# Material to process:
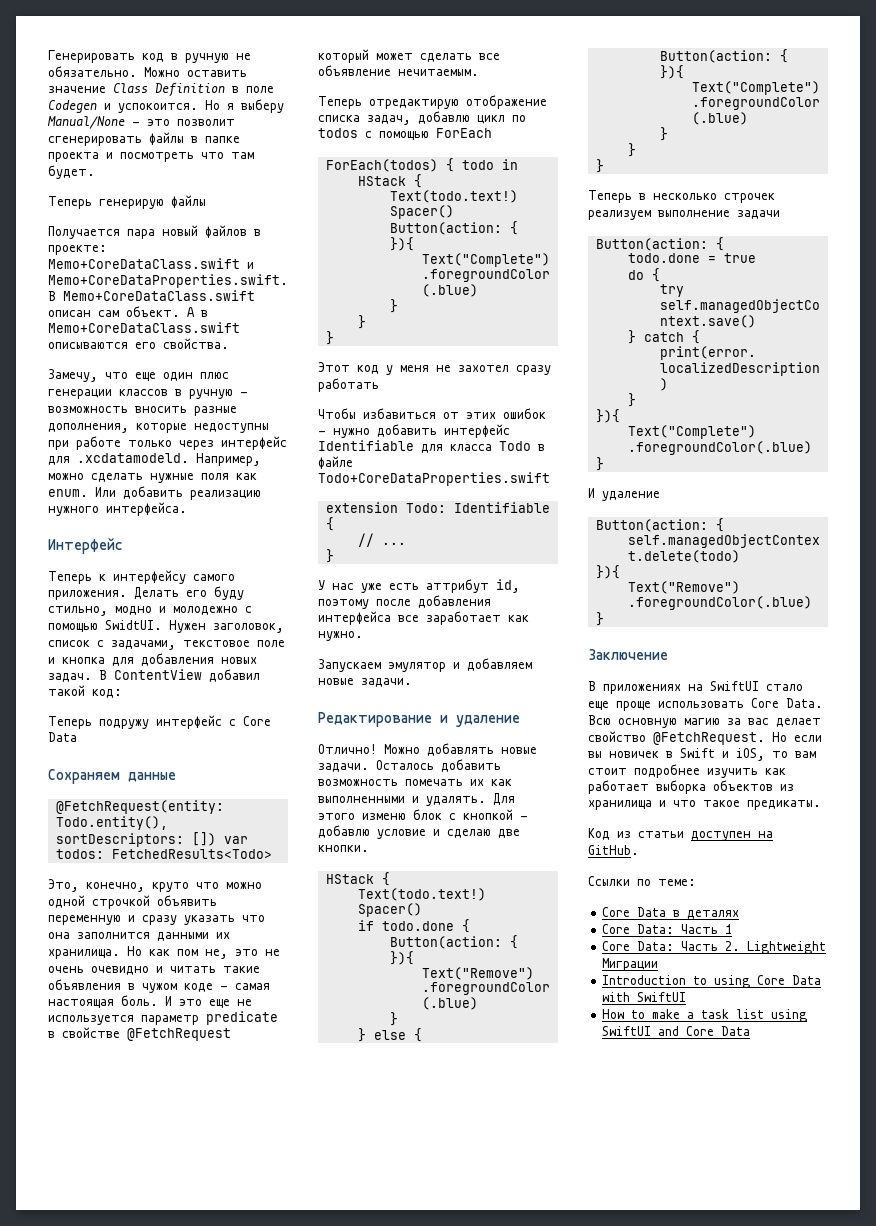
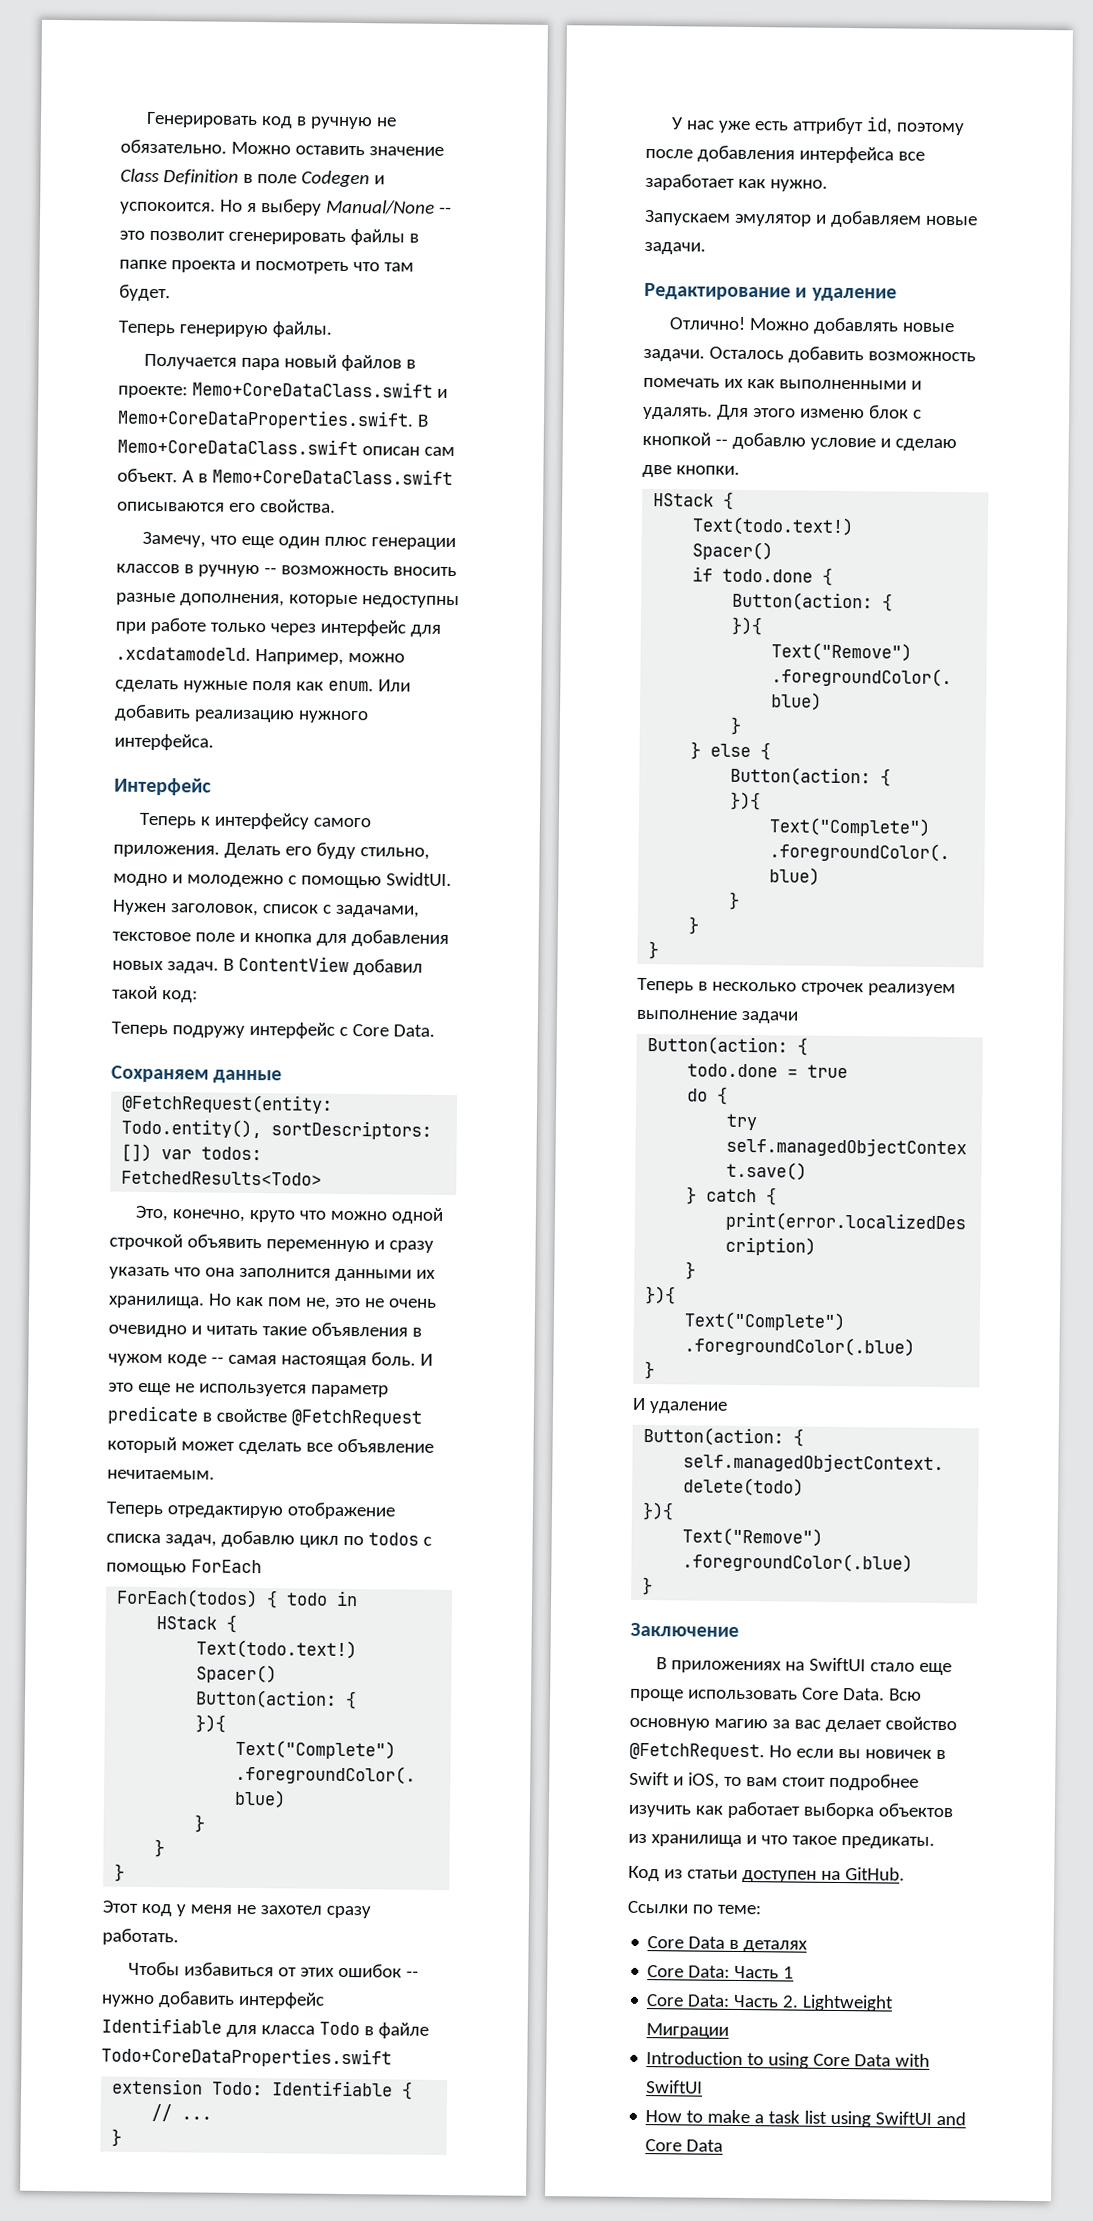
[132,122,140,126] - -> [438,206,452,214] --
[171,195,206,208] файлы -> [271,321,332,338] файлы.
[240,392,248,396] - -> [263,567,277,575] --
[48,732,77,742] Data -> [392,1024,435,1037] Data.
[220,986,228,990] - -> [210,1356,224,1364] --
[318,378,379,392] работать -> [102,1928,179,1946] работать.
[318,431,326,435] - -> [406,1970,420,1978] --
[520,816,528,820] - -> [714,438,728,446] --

--

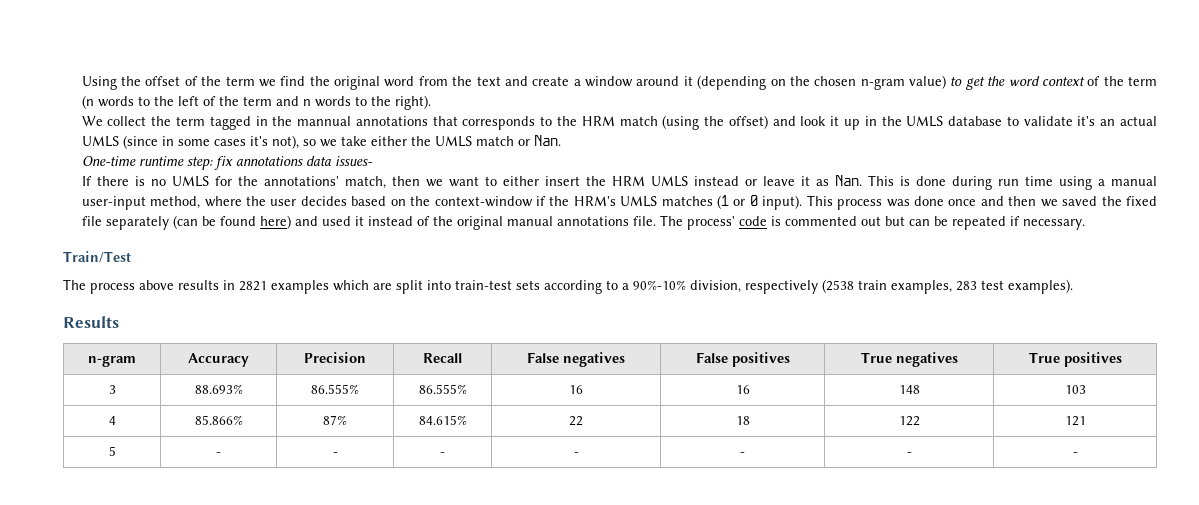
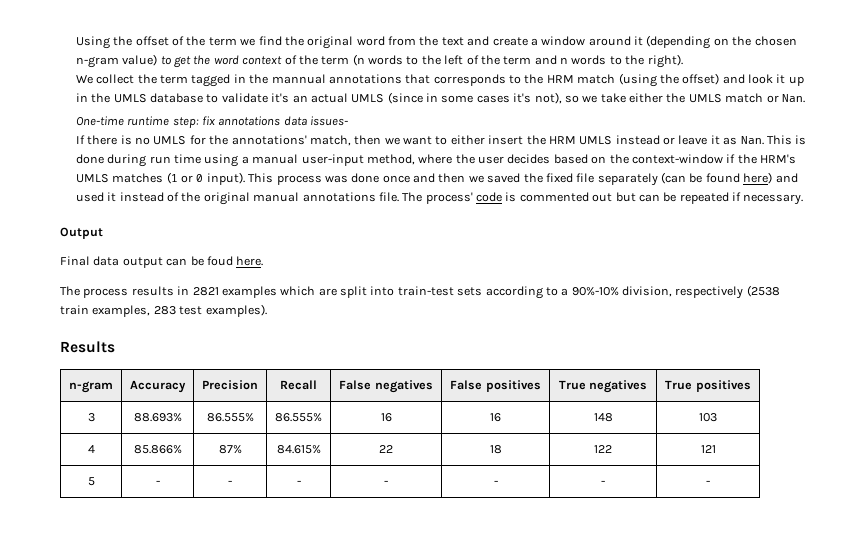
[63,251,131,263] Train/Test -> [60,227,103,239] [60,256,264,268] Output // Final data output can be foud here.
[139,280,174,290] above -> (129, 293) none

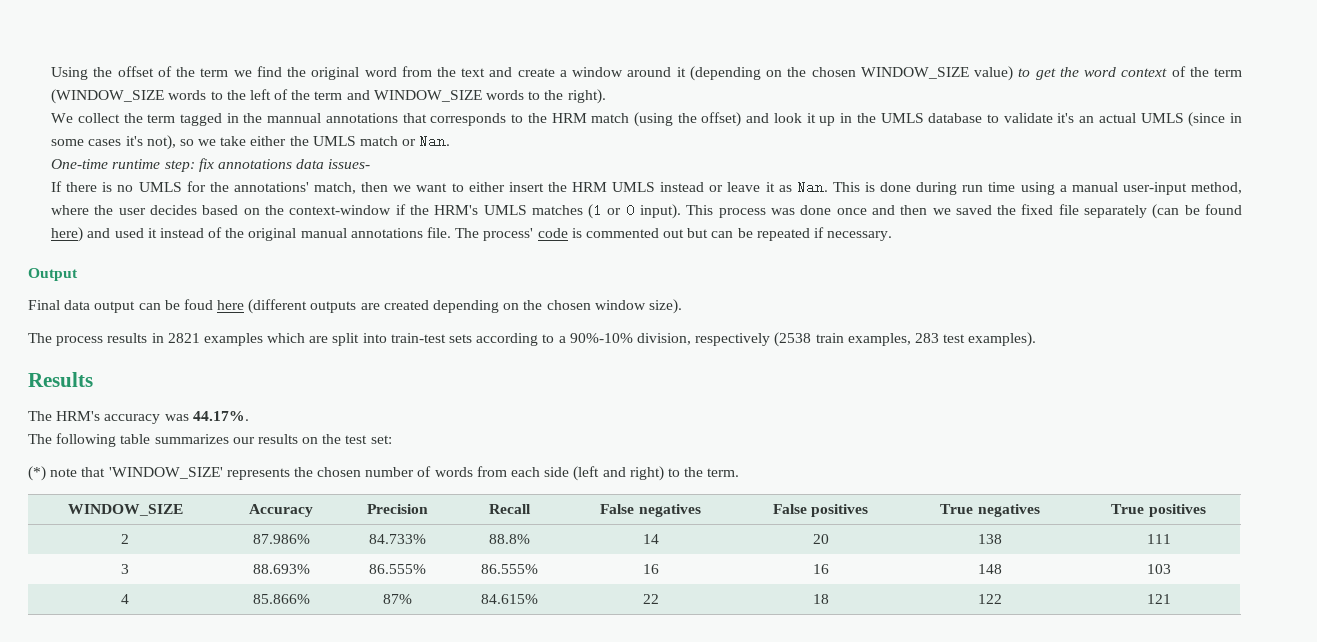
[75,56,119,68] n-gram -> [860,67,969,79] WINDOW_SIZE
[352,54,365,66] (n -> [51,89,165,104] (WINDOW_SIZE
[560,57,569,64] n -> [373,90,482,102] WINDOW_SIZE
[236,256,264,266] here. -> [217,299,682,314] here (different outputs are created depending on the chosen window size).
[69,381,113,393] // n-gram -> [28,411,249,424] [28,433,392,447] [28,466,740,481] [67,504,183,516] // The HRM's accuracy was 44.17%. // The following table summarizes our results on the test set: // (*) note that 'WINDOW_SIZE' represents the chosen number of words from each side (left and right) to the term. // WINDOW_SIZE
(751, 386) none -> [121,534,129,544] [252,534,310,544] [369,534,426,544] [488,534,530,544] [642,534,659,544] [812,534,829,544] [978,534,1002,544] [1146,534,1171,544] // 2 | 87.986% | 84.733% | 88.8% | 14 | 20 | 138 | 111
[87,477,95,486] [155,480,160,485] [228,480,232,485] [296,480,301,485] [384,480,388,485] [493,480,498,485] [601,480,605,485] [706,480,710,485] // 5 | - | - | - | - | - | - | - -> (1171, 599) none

# Problem to work on:
For the entries above, print exactly the lines between the one with "[139,280,174,290] above -> (129, 293) none" and the one with "[236,256,264,266] here. ->", inclusive, with no pictures.

# Task solution:
[139,280,174,290] above -> (129, 293) none

[75,56,119,68] n-gram -> [860,67,969,79] WINDOW_SIZE
[352,54,365,66] (n -> [51,89,165,104] (WINDOW_SIZE
[560,57,569,64] n -> [373,90,482,102] WINDOW_SIZE
[236,256,264,266] here. -> [217,299,682,314] here (different outputs are created depending on the chosen window size).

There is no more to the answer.